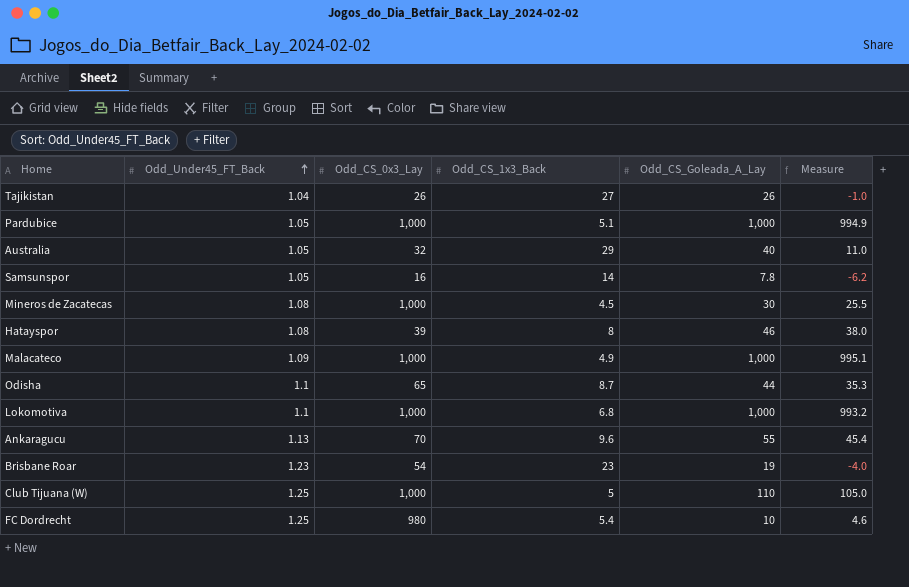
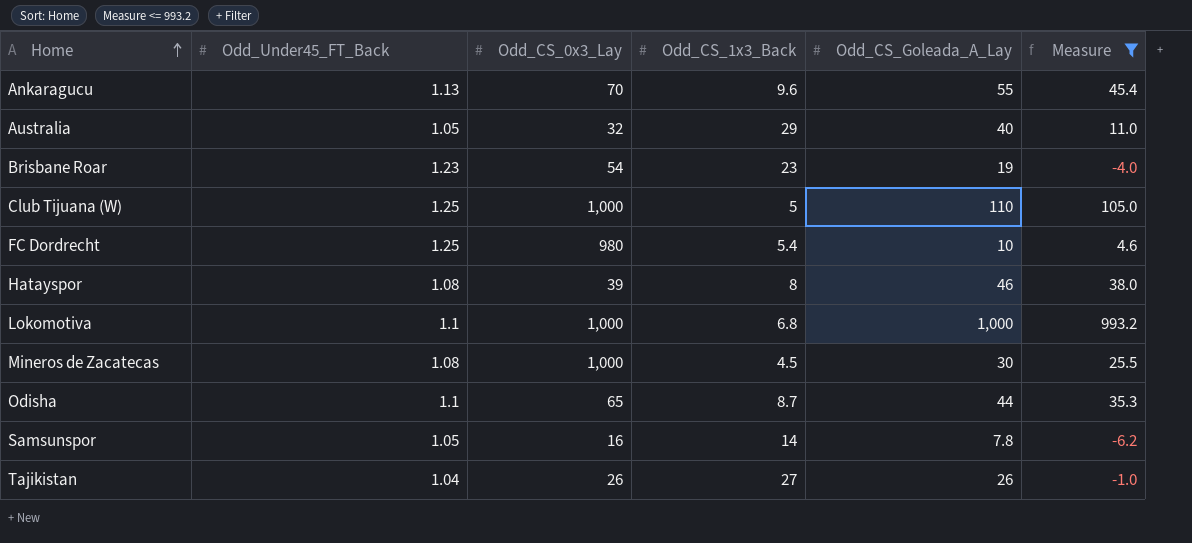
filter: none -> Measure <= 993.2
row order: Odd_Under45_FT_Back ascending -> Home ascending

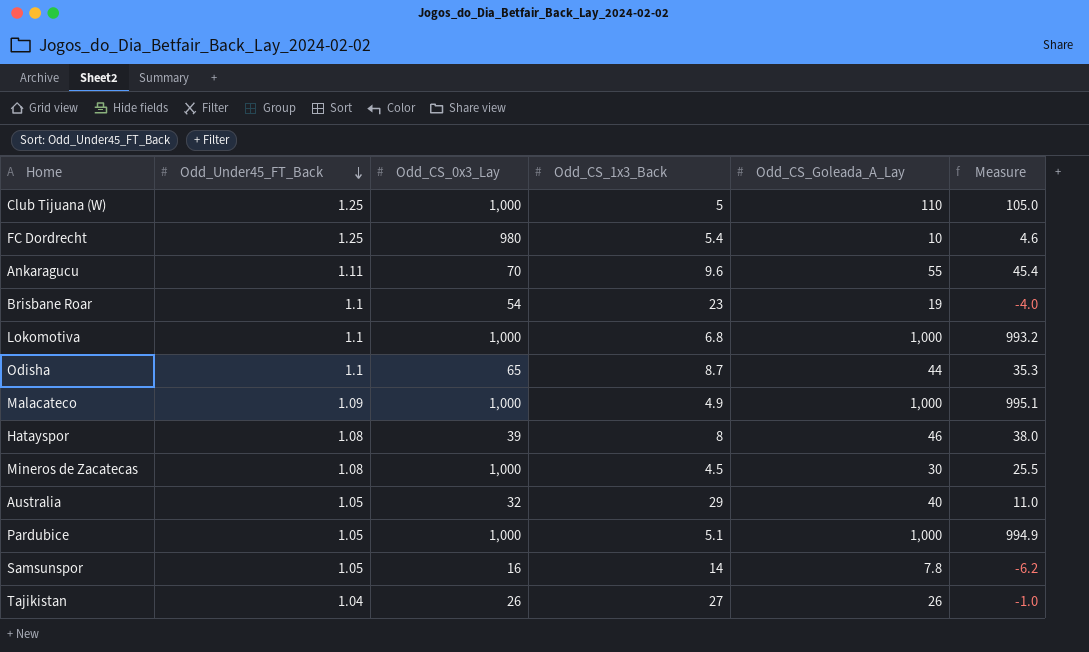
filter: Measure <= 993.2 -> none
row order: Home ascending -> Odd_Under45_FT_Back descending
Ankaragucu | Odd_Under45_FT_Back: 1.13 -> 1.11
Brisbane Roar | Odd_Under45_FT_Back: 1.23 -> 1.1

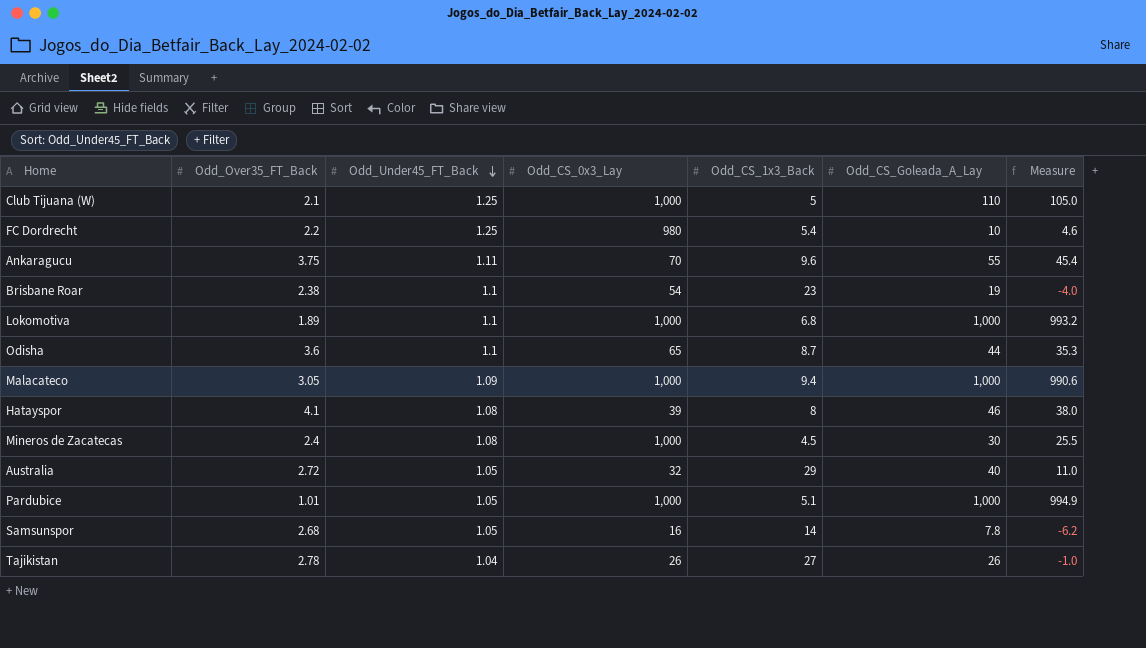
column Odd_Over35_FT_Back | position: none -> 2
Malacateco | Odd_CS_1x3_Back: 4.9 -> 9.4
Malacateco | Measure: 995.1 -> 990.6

---

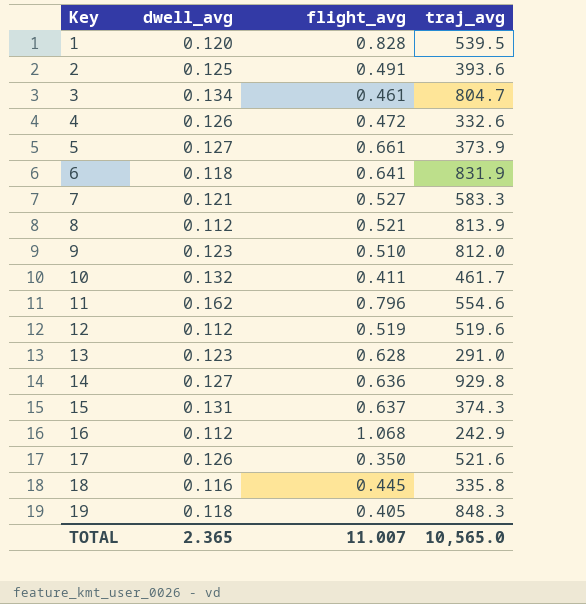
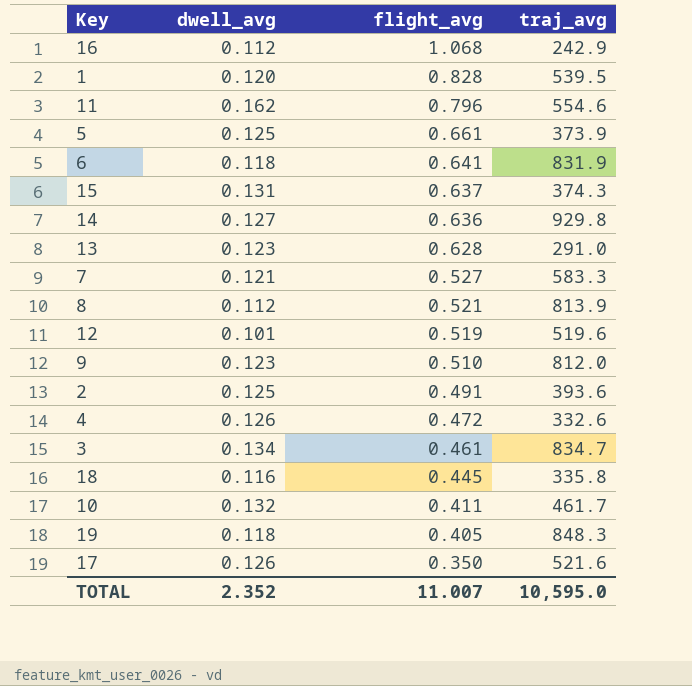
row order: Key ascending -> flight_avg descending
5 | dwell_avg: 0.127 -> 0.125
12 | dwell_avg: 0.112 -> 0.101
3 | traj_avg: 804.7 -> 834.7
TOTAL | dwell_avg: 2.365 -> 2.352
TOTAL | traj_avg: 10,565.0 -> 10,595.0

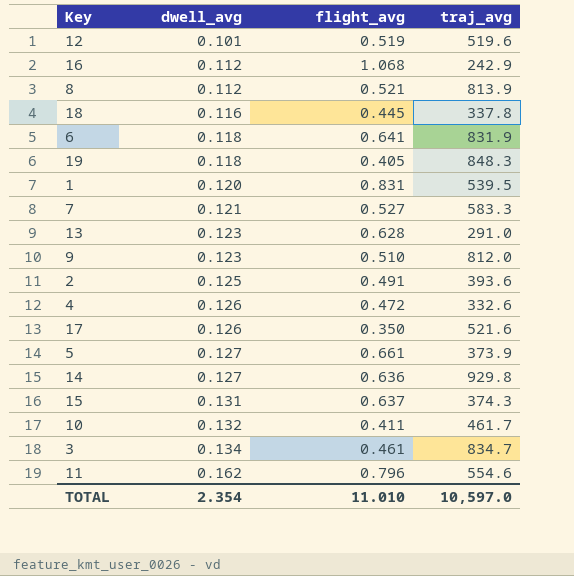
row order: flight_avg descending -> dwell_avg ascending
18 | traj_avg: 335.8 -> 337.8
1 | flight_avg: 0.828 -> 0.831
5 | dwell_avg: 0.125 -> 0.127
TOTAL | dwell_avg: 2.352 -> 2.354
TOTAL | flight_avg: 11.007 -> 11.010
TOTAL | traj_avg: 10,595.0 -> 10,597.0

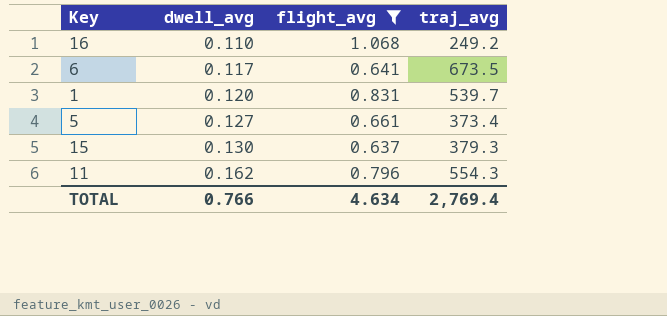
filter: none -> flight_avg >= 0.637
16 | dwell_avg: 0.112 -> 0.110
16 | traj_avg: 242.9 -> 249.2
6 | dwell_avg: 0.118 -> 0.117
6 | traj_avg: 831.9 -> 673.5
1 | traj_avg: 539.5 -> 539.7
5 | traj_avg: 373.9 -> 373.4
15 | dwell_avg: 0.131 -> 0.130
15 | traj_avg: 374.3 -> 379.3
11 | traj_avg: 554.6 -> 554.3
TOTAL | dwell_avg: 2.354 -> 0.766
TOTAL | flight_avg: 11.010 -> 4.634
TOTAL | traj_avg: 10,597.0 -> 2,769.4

| What to produce |
Of all the material above, only the lines from the one that has "Ankaragucu | Odd_Under45_FT_Back: 1.13" down to the one that has "Malacateco | Measure: 995.1 -> 990.6" are to be written out, exactly and with both ends included. Pictures are skipped.

| Exercise response |
Ankaragucu | Odd_Under45_FT_Back: 1.13 -> 1.11
Brisbane Roar | Odd_Under45_FT_Back: 1.23 -> 1.1

column Odd_Over35_FT_Back | position: none -> 2
Malacateco | Odd_CS_1x3_Back: 4.9 -> 9.4
Malacateco | Measure: 995.1 -> 990.6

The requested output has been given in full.